My own private Central Perk
Am I a regular?
I'm pretty convinced I do my best work in coffee shops.
This statement may well be a poorly-concealed excuse for my wayward espresso habit, but I can reasonably clearly connect the dots between my most lucid thinking and a very specific set of venues in Edinburgh, Oxford and London.
If I'm required to concentrate on a distinct task, I often find I need to change my context. That's as true now as a hybrid worker as it was when I had a much more traditional office + desk set-up.
Whether that's pulling together a strategy paper, fleshing out a concept, completing a performance review, or indeed finishing off this newsletter, I know I'm more likely to get to grips with the task if I make a conscious choice to head to a café.
It's heartening to know that finding a connection between creative thinking and coffee shops isn't a new concept, and in fact has been around for almost half a millennia (see again Oxford).

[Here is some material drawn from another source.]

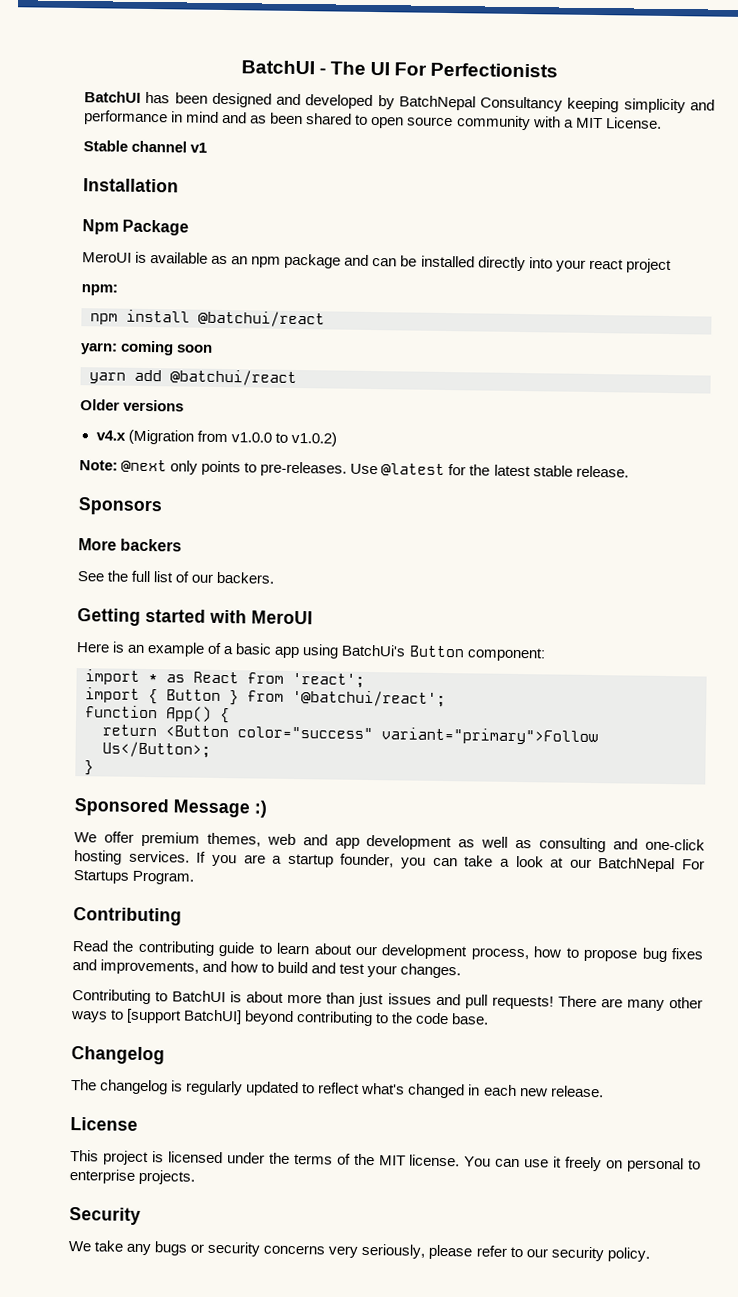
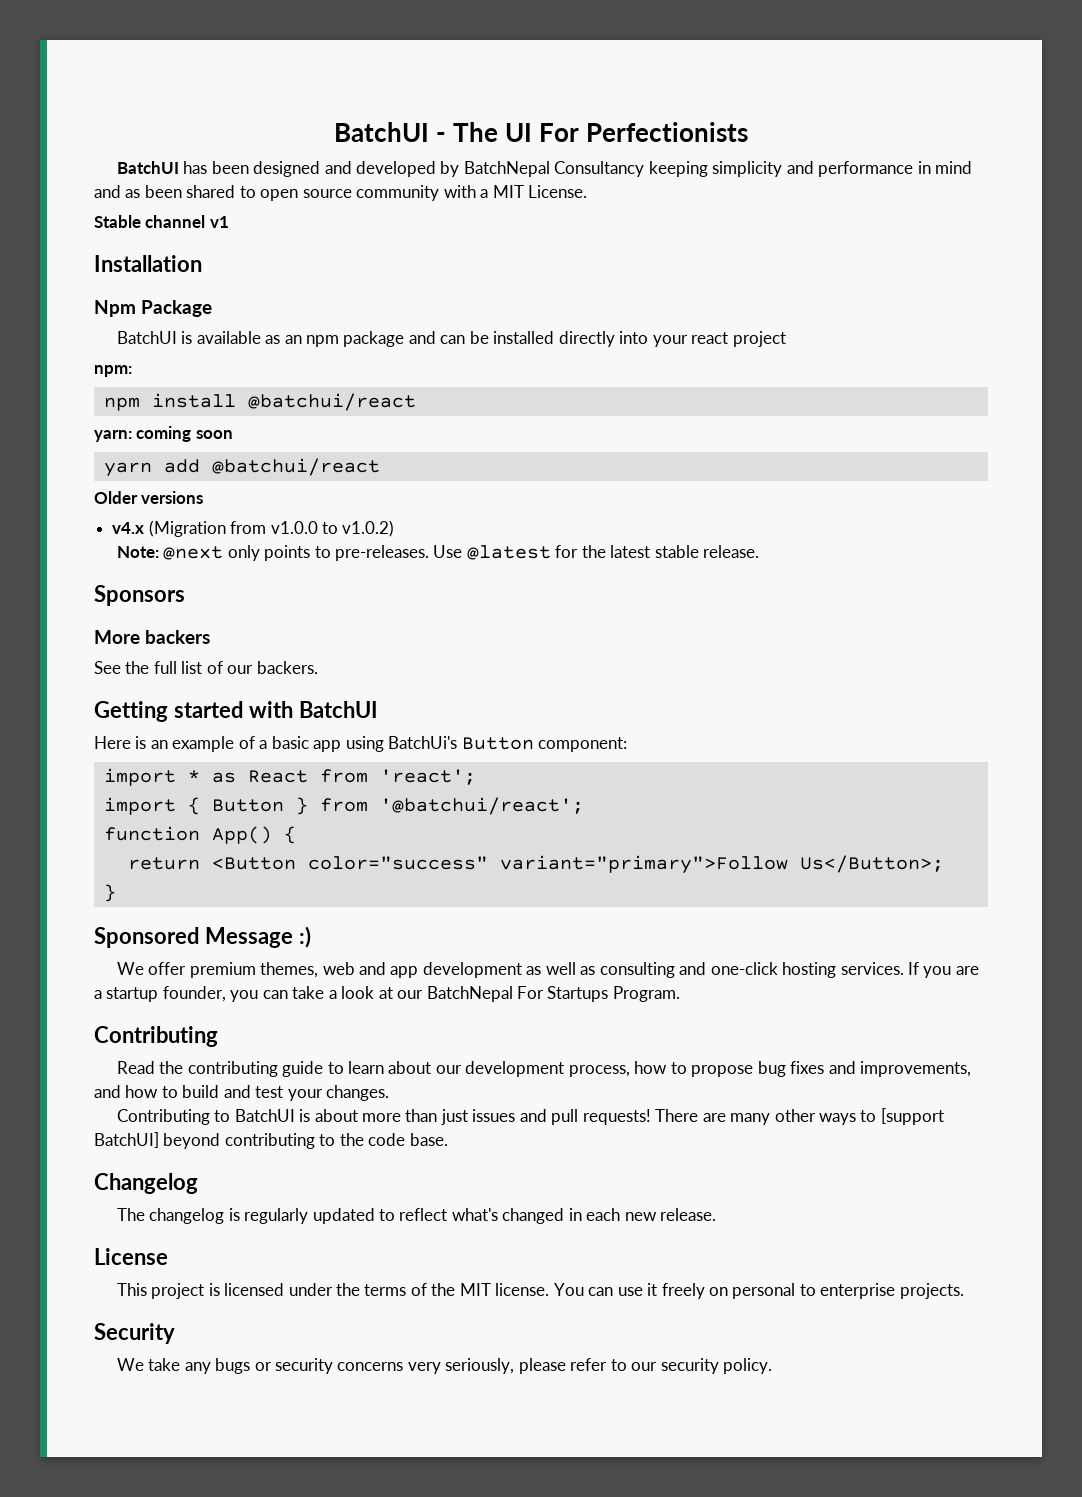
- MeroUI is available as an npm package and can be installed directly into your react project
+ BatchUI is available as an npm package and can be installed directly into your react project
- Getting started with MeroUI
+ Getting started with BatchUI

This means I can pretentiously muse that I'm in fabulous company whilst refusing to acknowledge that I’m a nearly fifty-year-old bespectacled, bearded man who works in digital, is still wearing a band t-shirt and hoodie, sitting with a MacBook, drinking espresso, and writing a fucking blog post.
Could I be any more of a cliché? (RIP Chandler Bing)
There was a dizzying moment last week when I realised I’d tipped into a new phase of my relationship. Entering what has quickly become my favourite hangout on the planet, the barista looked up and quoted my order at me before I’d had the chance to open my mouth.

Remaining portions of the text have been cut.